Part three of a three part series. Check back at this link to read them all.

All considerations of talent and natural inclination aside, writing was important to Robert Howard for two reasons. Strictly controlled and home and resenting it, he couldn’t have lasted very long at any job where he had to obey someone else. Temperamentally, he had to be a freelance writer. After high school, he made a pact with his father, that his father would pay for him to take a bookkeeping course at a local business college. Afterwards, he had one year to prove he could make a living as a writer. Failing that, he’d have to become a bookkeeper, a career in which Robert would doubtless have gone stark raving mad very quickly.

Fortunately, he got to be a writer, but it was a near thing.

He made his first pro sale with “Spear and Fang,” a caveman tale, which was published in the July 1925 issue of Weird Tales. It was hardly a masterpiece, and it brought Robert a grand total of fifteen dollars, but it was that one-in-a-lifetime breakthrough that writers experience.
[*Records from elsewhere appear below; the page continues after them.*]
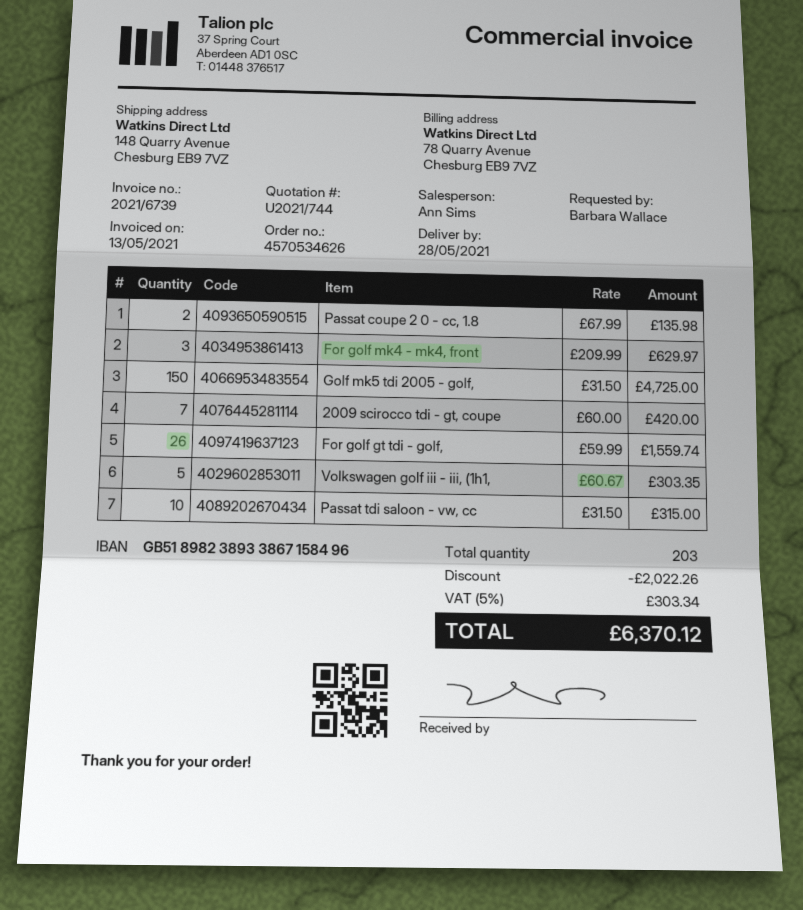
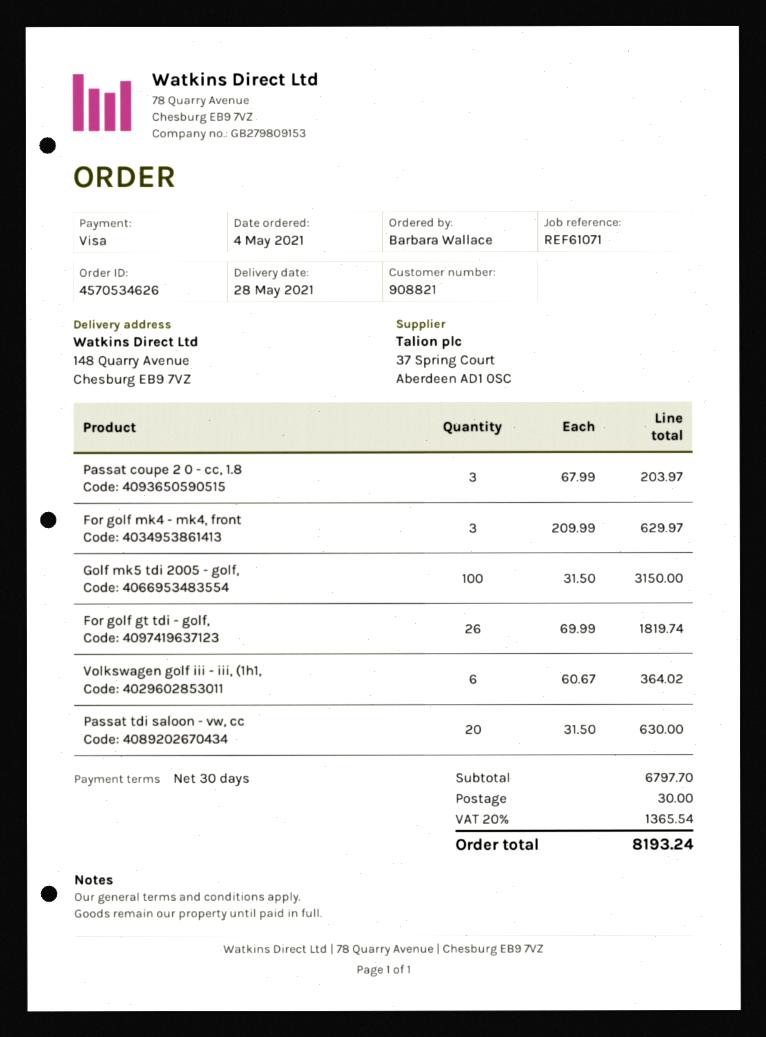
Passat coupe 2 0 - cc, 1.8: 2 x 67.99 = 135.98 -> 3 x 67.99 = 203.97
Golf mk5 tdi 2005 - golf,: 150 x 31.50 = 4725.00 -> 100 x 31.50 = 3150.00
2009 scirocco tdi - gt, coupe: 7 x 60.00 = 420.00 -> none
For golf gt tdi - golf,: 26 x 59.99 = 1559.74 -> 26 x 69.99 = 1819.74
Volkswagen golf iii - iii, (1h1,: 5 x 60.67 = 303.35 -> 6 x 60.67 = 364.02
Passat tdi saloon - vw, cc: 10 x 31.50 = 315.00 -> 20 x 31.50 = 630.00
discount: 2022.26 -> none
shipping: none -> 30.00
tax: 5% = 303.34 -> 20% = 1365.54
total: 6370.12 -> 8193.24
Robert, who was not conventionally religious, allegedly dropped onto his knees and thanked God on this occasion.

Remember that money was worth a lot more in those days. To understand pulp economics, multiply all numbers by at least ten. In the depths of the Great Depression, a reasonable salary for a low-level office worker—if one was fortunate enough to have a job at all—was about fifteen dollars. A three thousand word story sold to a pulp magazine at one cent a word would earn thirty dollars, two weeks’ salary for a working stiff. Many pulps paid two cents a word. Sell a few stories a month and you could (just barely) live off it. Once Robert really got going, he was making more money than anybody in Cross Plains except the town banker. When he died, his total estate, including a $350.00 car, was valued at $2902.00. That was serious money in impoverished, rural Texas. Of course when Weird Tales got badly behind in payments and owed Robert about $1300.00 at the time of his death (it was eventually paid to his father), that was serious money, too.

After a few more apprentice efforts in Weird Tales, and an unsalable autobiographical novel called Post Oaks and Sand Roughs, Robert began to hit his stride. He is best known today for the Conan tales, but he wrote a lot more.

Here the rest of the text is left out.